Front-end code change data
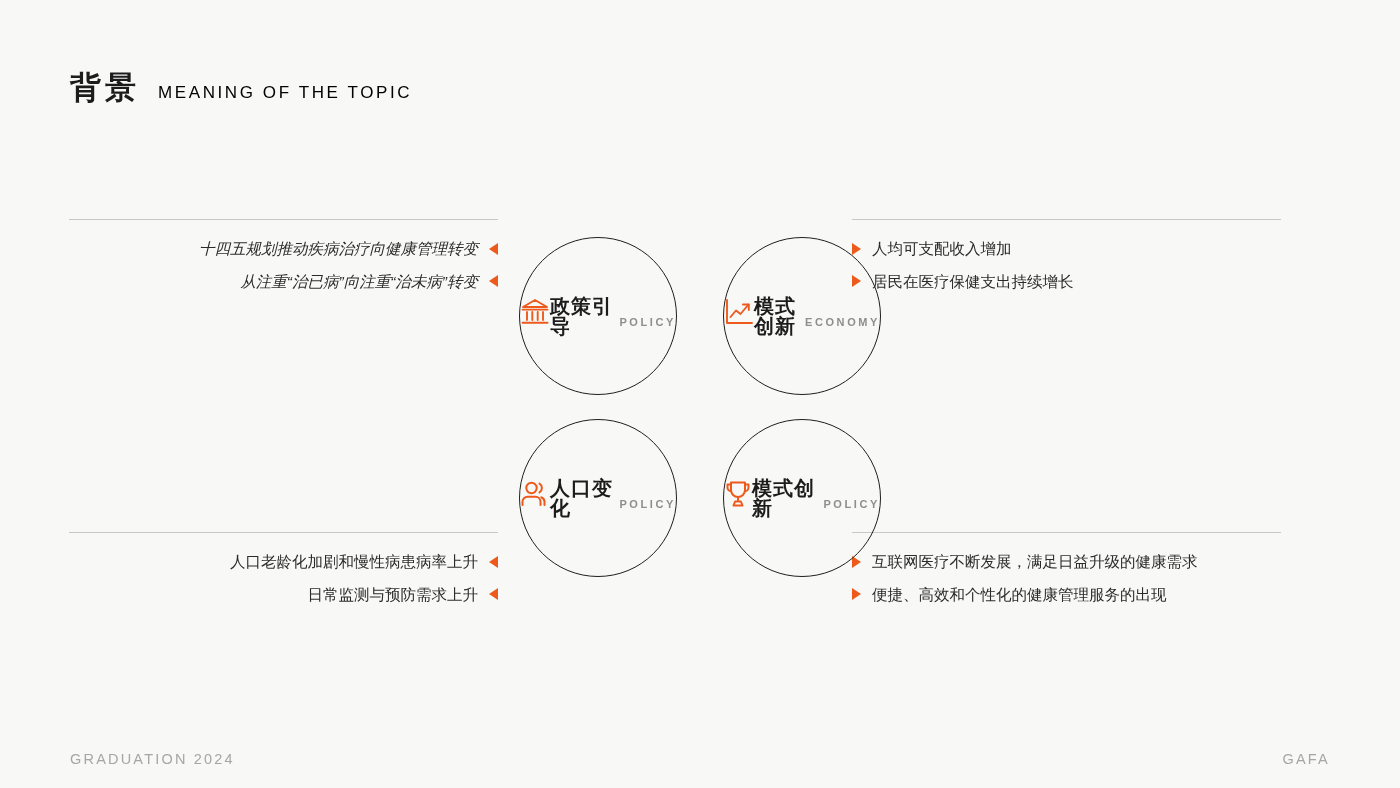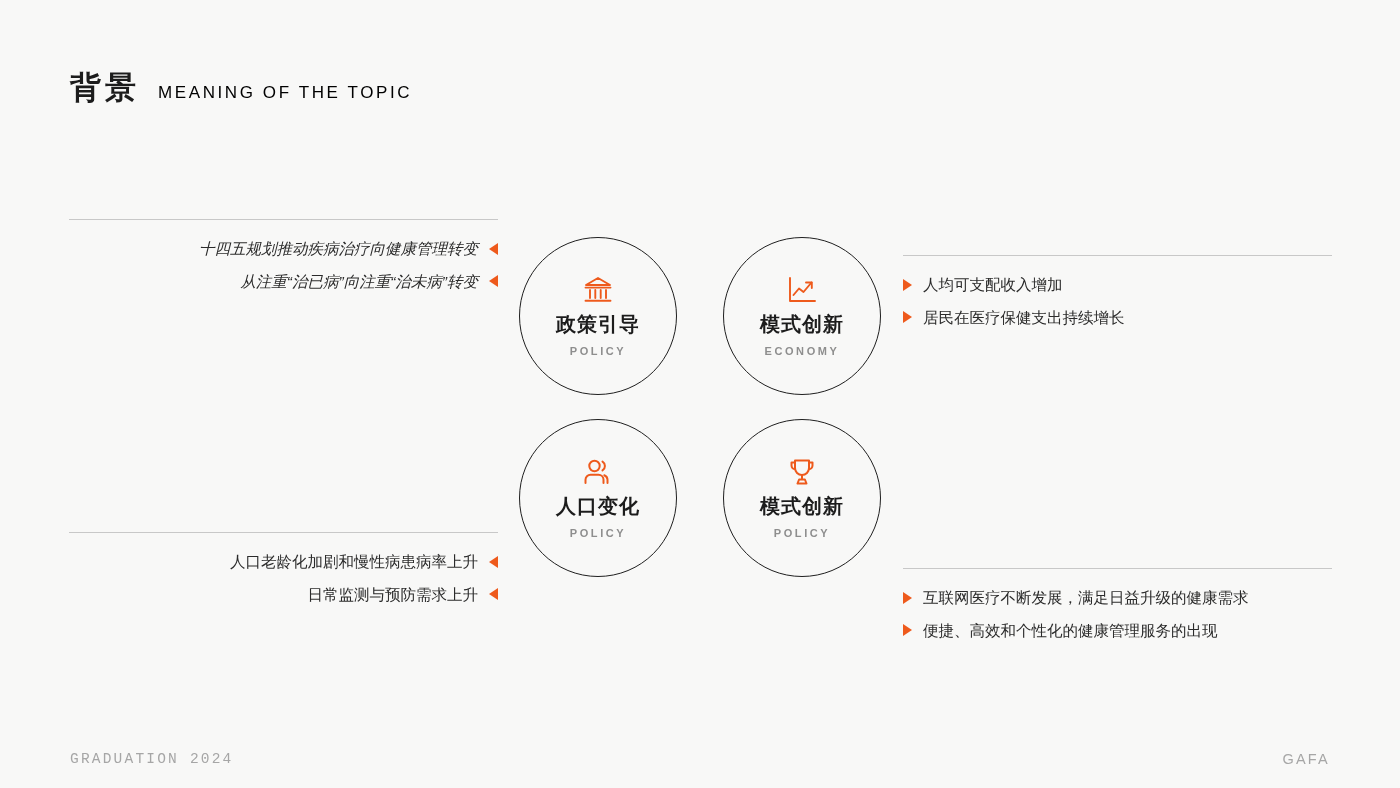"人均可支配收入增加" .quad-right { left: 903px -> 852px; margin-top: 36px -> none }
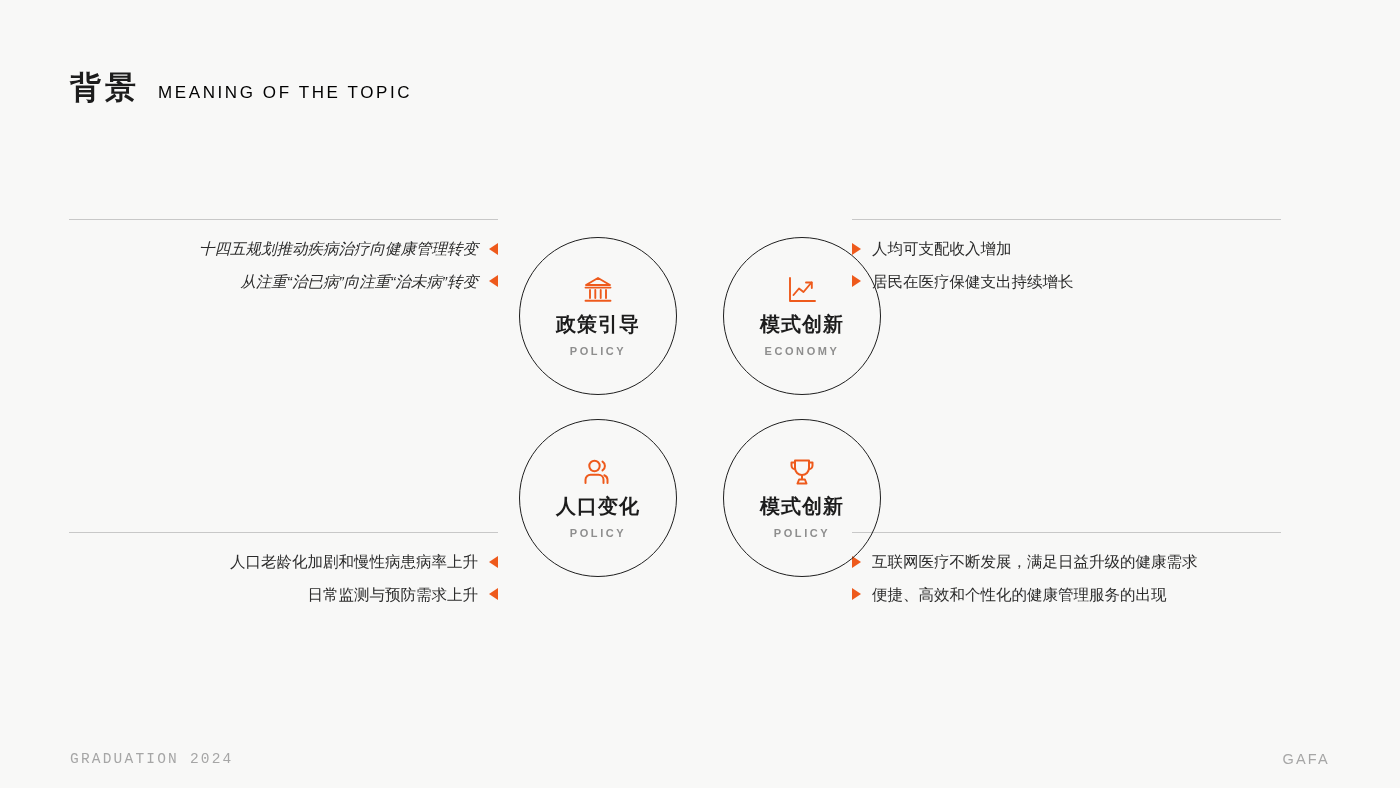"政策引导" .circle { flex-direction: column -> row }
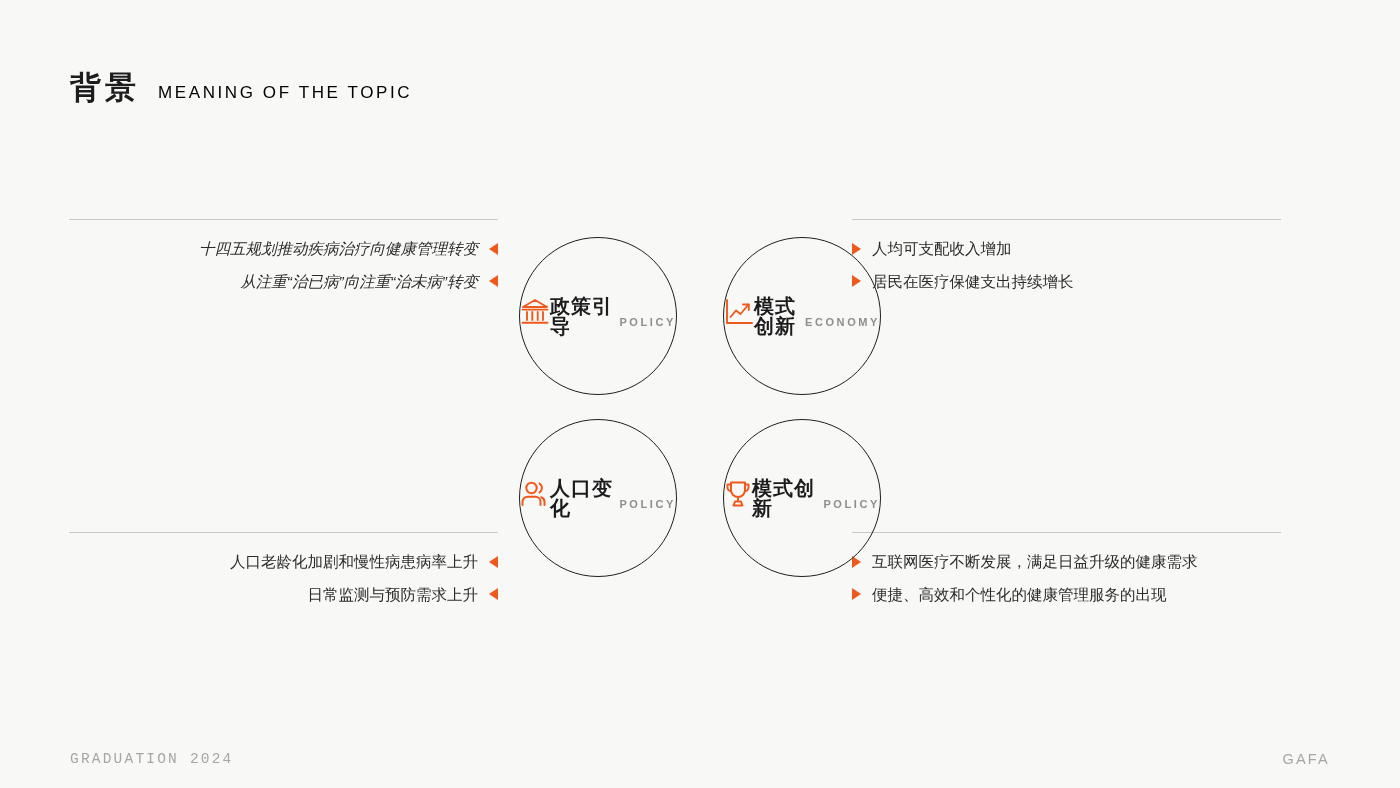"GRADUATION 2024" .footer-left { font-family: Liberation Mono, monospace -> none }
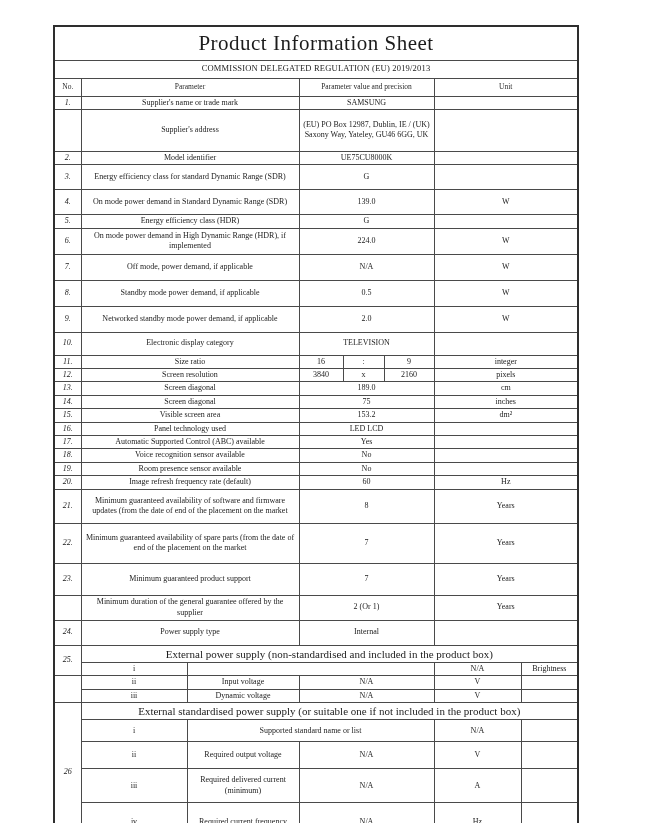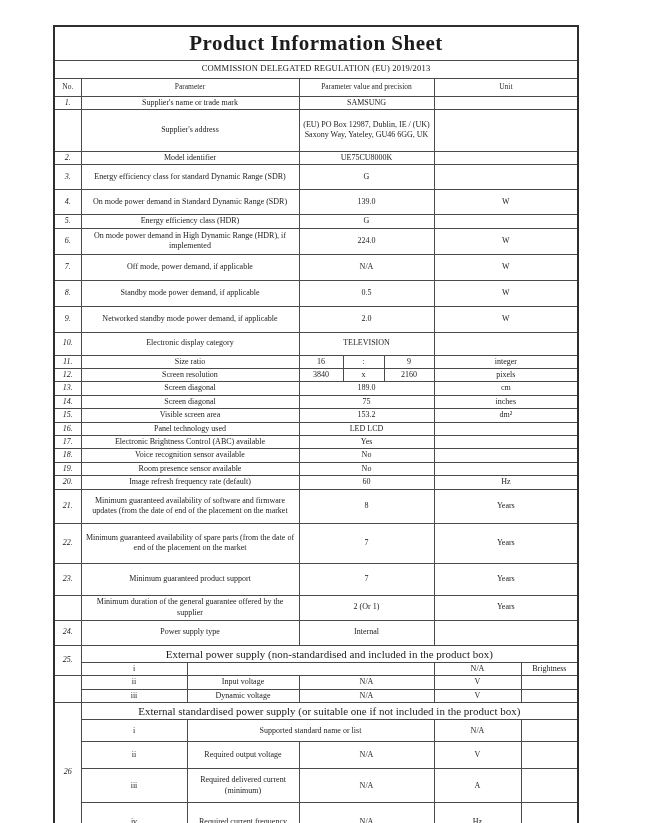"Product Information Sheet" td.title { font-weight: 700 -> 400 }
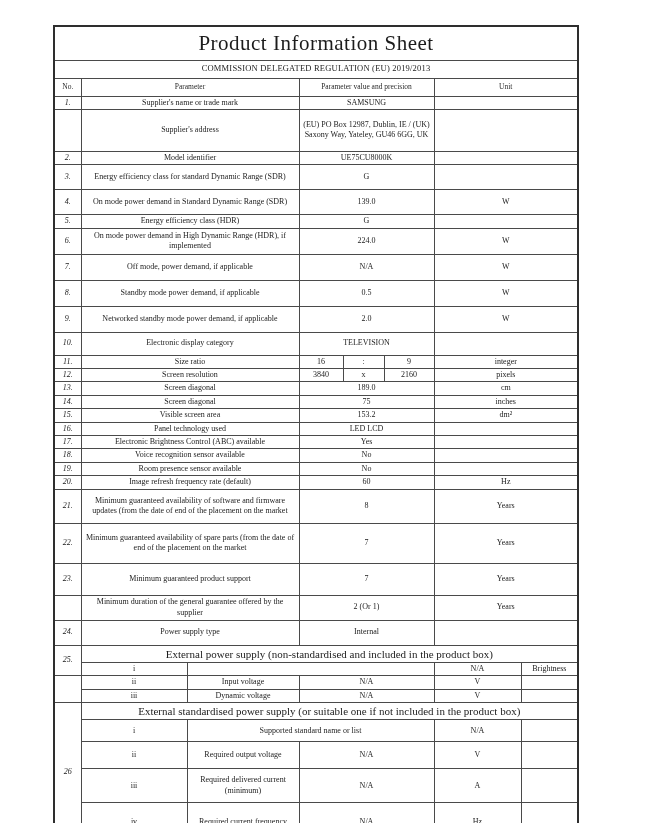"Electronic Brightness Control (ABC)" td { text: Electronic Brightness -> Automatic Supported }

* What is required:
Give each record above back word for word, but carry over none of the pictures.

* Response to the task:
"人均可支配收入增加" .quad-right { left: 903px -> 852px; margin-top: 36px -> none }
"政策引导" .circle { flex-direction: column -> row }
"GRADUATION 2024" .footer-left { font-family: Liberation Mono, monospace -> none }
"Product Information Sheet" td.title { font-weight: 700 -> 400 }
"Electronic Brightness Control (ABC)" td { text: Electronic Brightness -> Automatic Supported }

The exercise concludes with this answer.